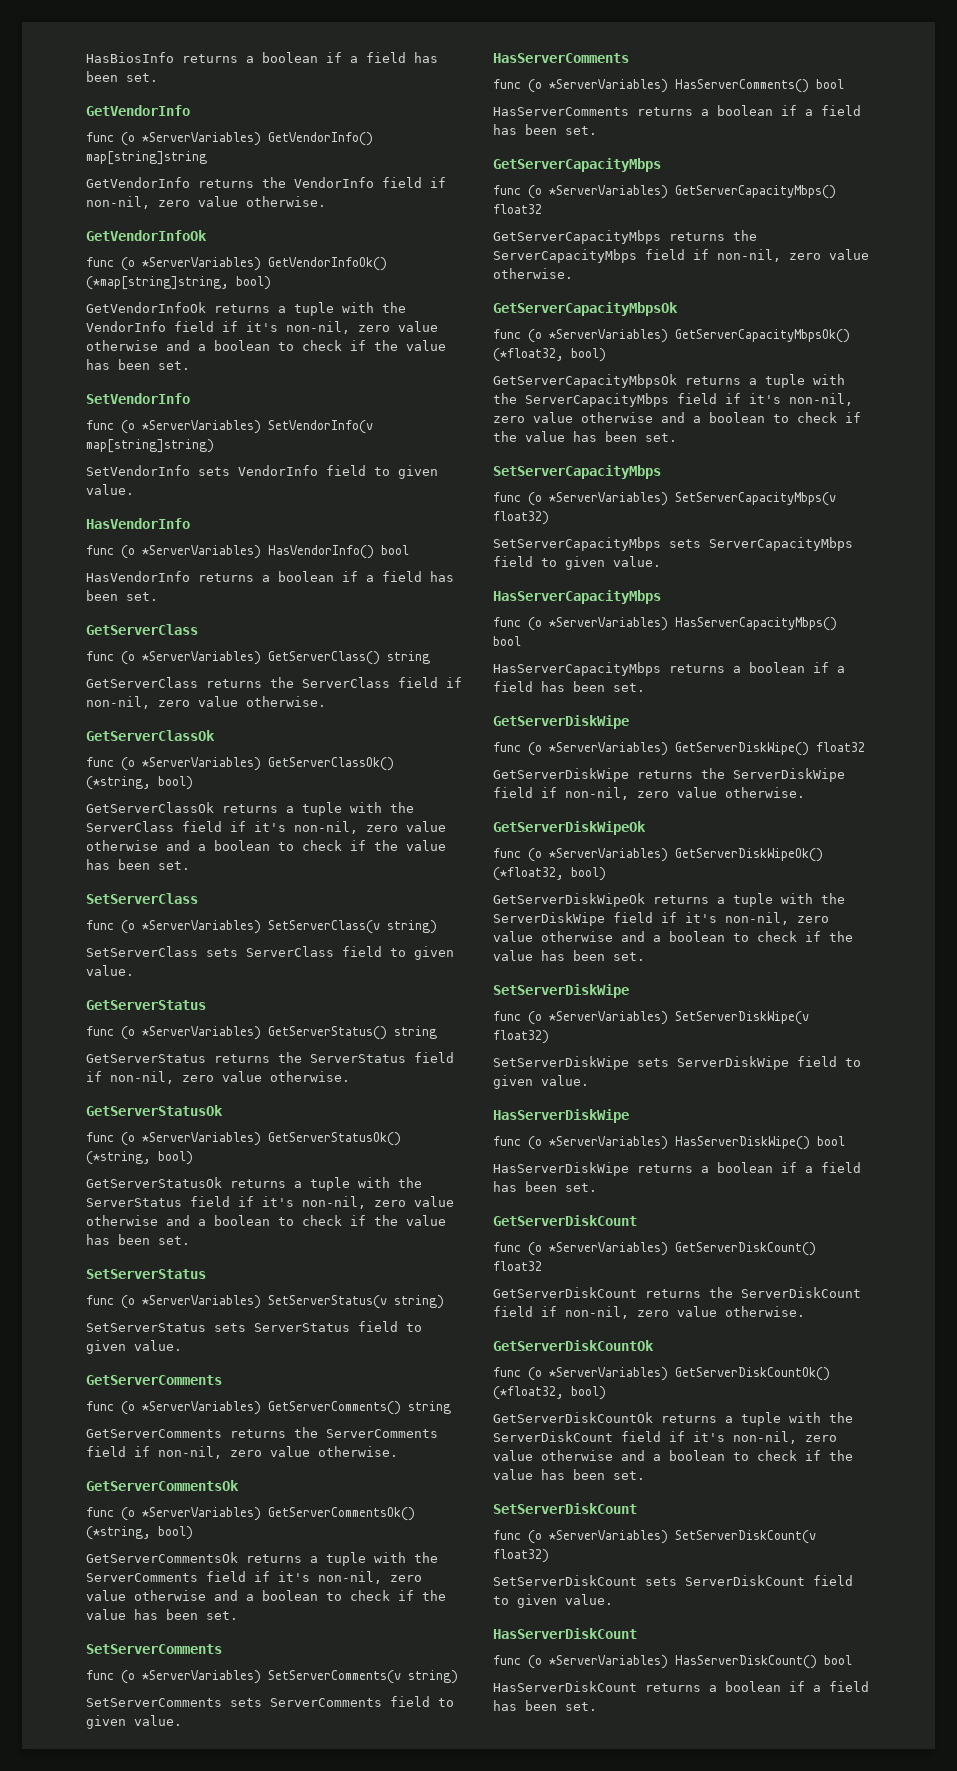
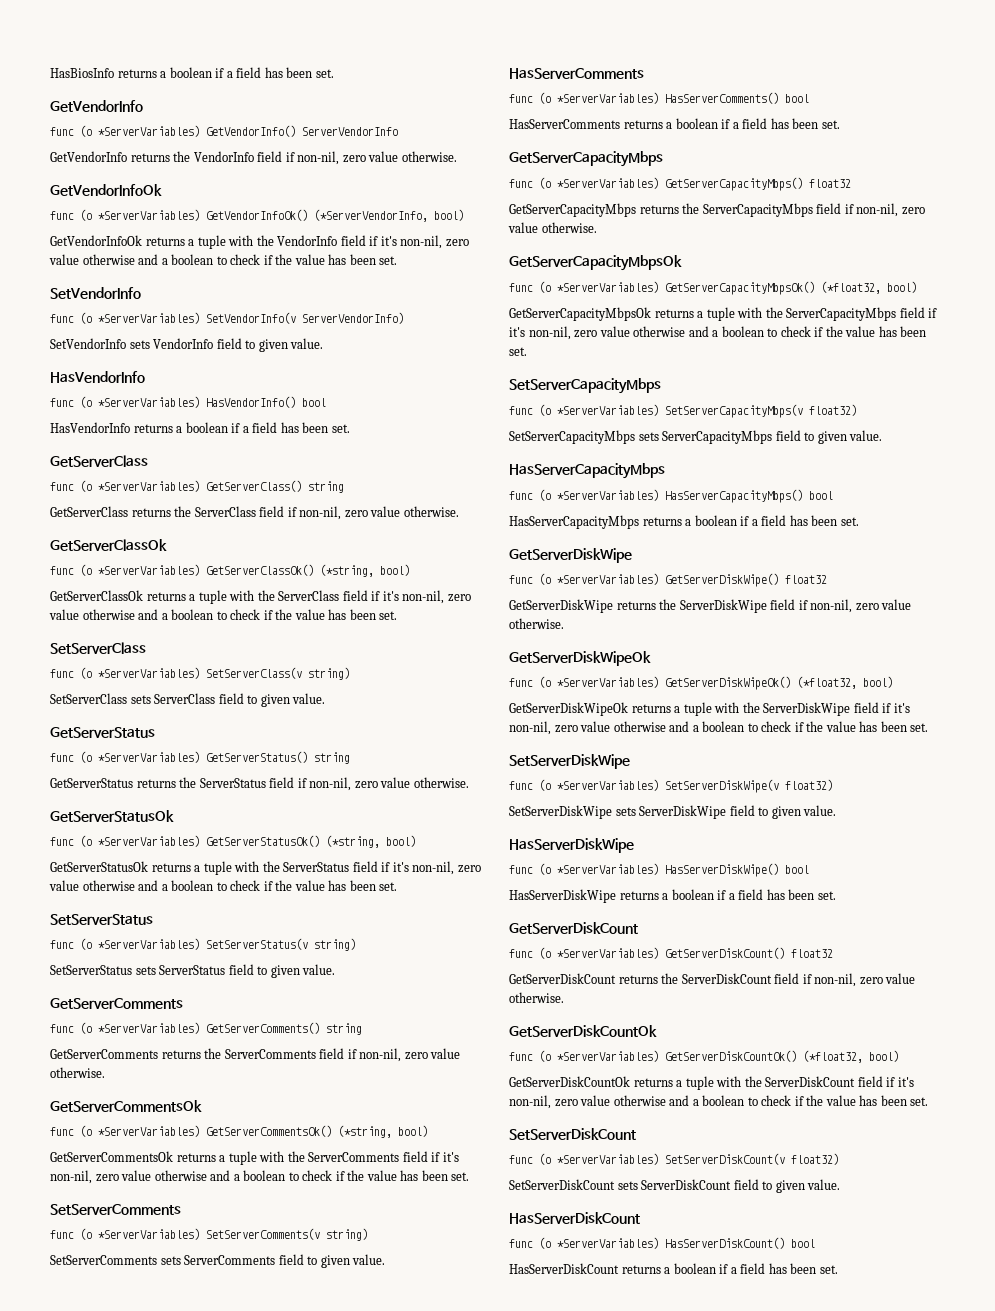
- func (o *ServerVariables) GetVendorInfo() map[string]string
+ func (o *ServerVariables) GetVendorInfo() ServerVendorInfo
- func (o *ServerVariables) GetVendorInfoOk() (*map[string]string, bool)
+ func (o *ServerVariables) GetVendorInfoOk() (*ServerVendorInfo, bool)
- func (o *ServerVariables) SetVendorInfo(v map[string]string)
+ func (o *ServerVariables) SetVendorInfo(v ServerVendorInfo)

★ ★ ★ ★

**Work instructions:** From the first line to the last, retype the data exactly, but omit every image.

**Answer for this exercise:**
- func (o *ServerVariables) GetVendorInfo() map[string]string
+ func (o *ServerVariables) GetVendorInfo() ServerVendorInfo
- func (o *ServerVariables) GetVendorInfoOk() (*map[string]string, bool)
+ func (o *ServerVariables) GetVendorInfoOk() (*ServerVendorInfo, bool)
- func (o *ServerVariables) SetVendorInfo(v map[string]string)
+ func (o *ServerVariables) SetVendorInfo(v ServerVendorInfo)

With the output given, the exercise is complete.